(Beginning of MATERIAL FOR THIS TASK)

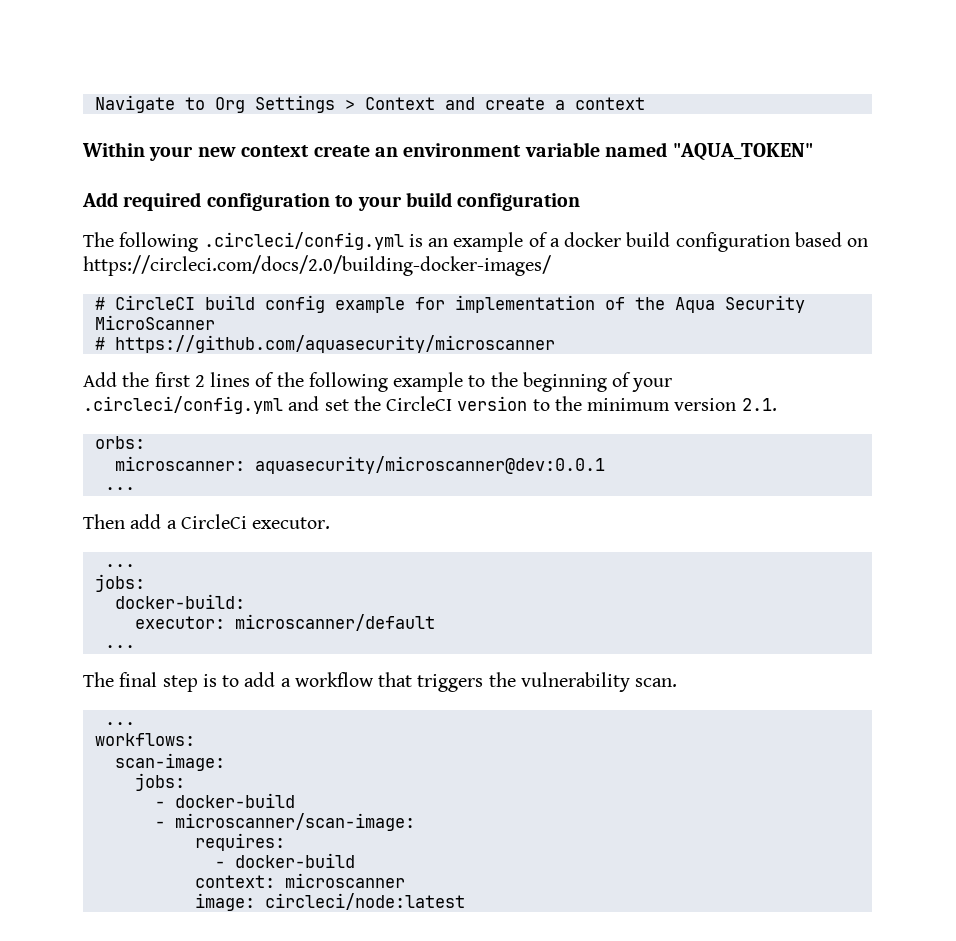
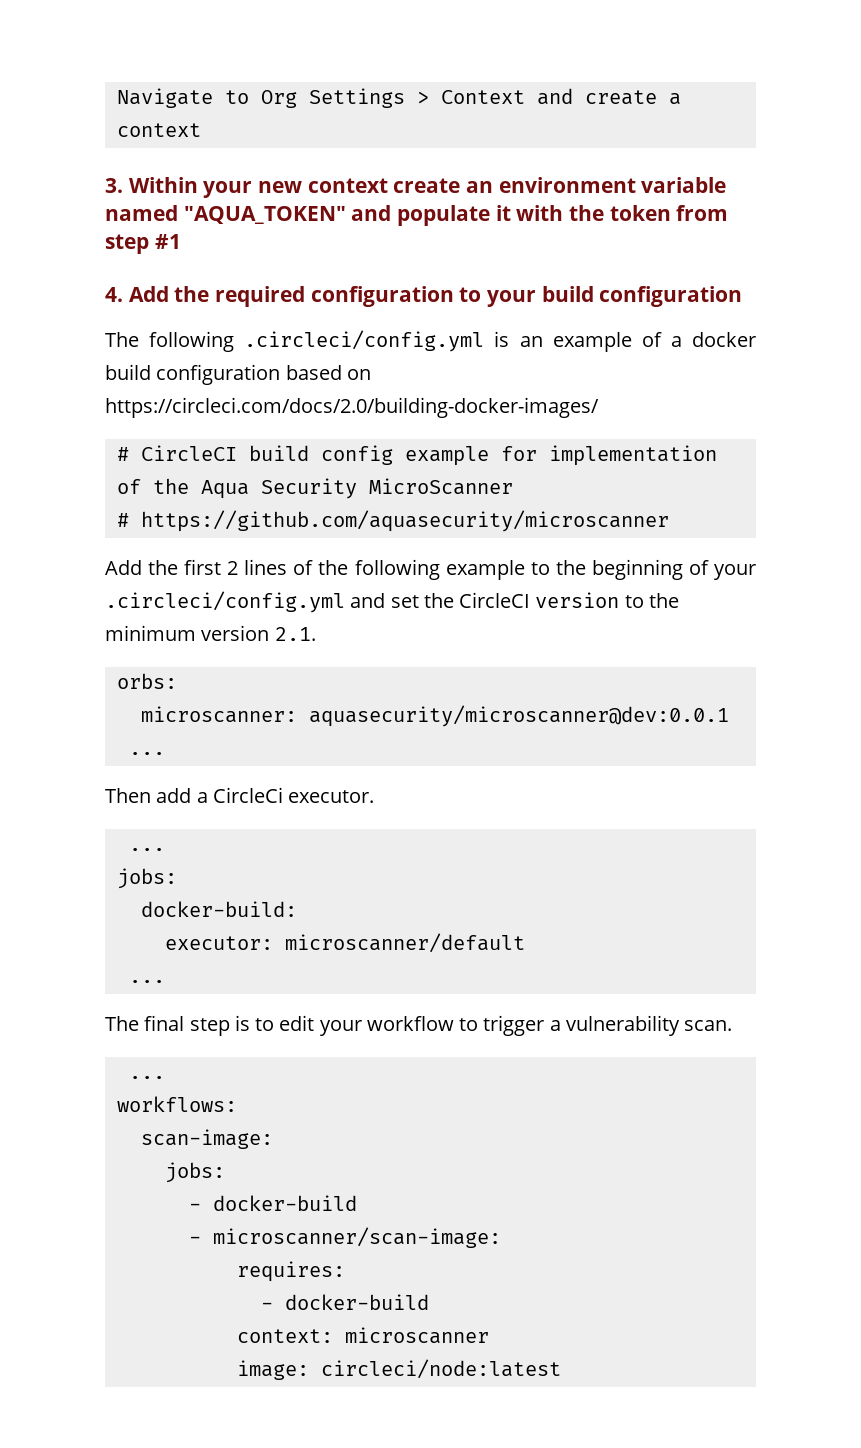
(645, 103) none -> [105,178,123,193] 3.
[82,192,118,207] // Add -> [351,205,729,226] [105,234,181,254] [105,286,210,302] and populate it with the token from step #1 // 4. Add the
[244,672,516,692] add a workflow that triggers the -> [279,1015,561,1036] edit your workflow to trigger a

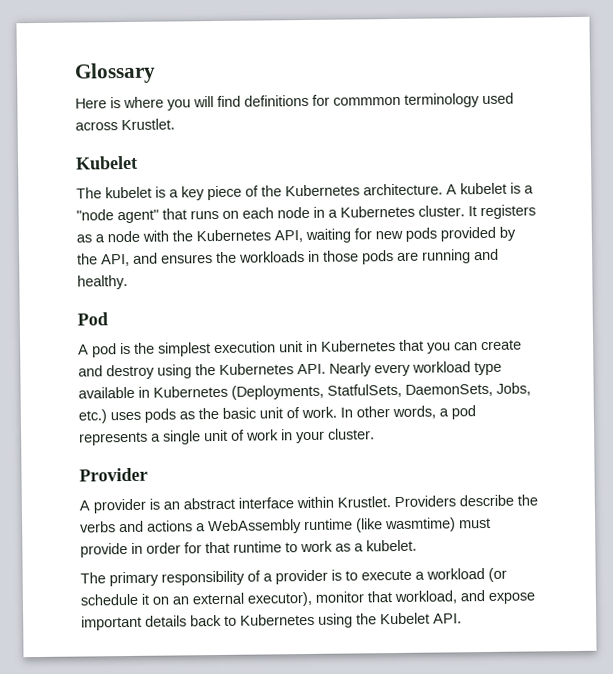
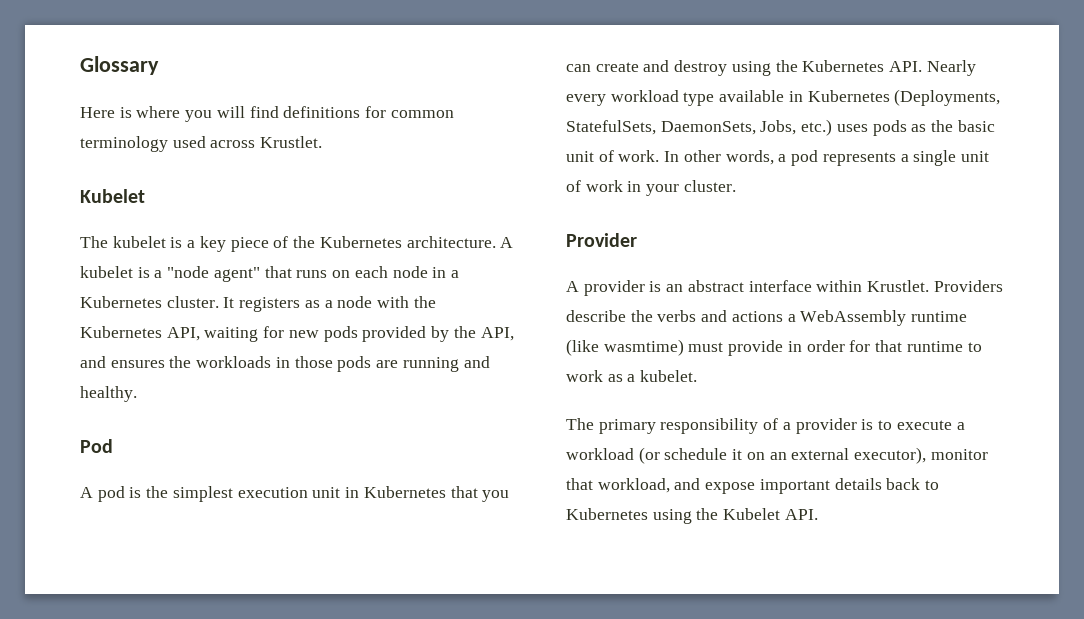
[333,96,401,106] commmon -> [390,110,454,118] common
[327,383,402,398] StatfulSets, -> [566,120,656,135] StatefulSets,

(End of MATERIAL FOR THIS TASK)

*TASK BRIEF*.
Copy every record exactly as it appears, apart from any pictures.

*WRITTEN RESPONSE*.
(645, 103) none -> [105,178,123,193] 3.
[82,192,118,207] // Add -> [351,205,729,226] [105,234,181,254] [105,286,210,302] and populate it with the token from step #1 // 4. Add the
[244,672,516,692] add a workflow that triggers the -> [279,1015,561,1036] edit your workflow to trigger a

[333,96,401,106] commmon -> [390,110,454,118] common
[327,383,402,398] StatfulSets, -> [566,120,656,135] StatefulSets,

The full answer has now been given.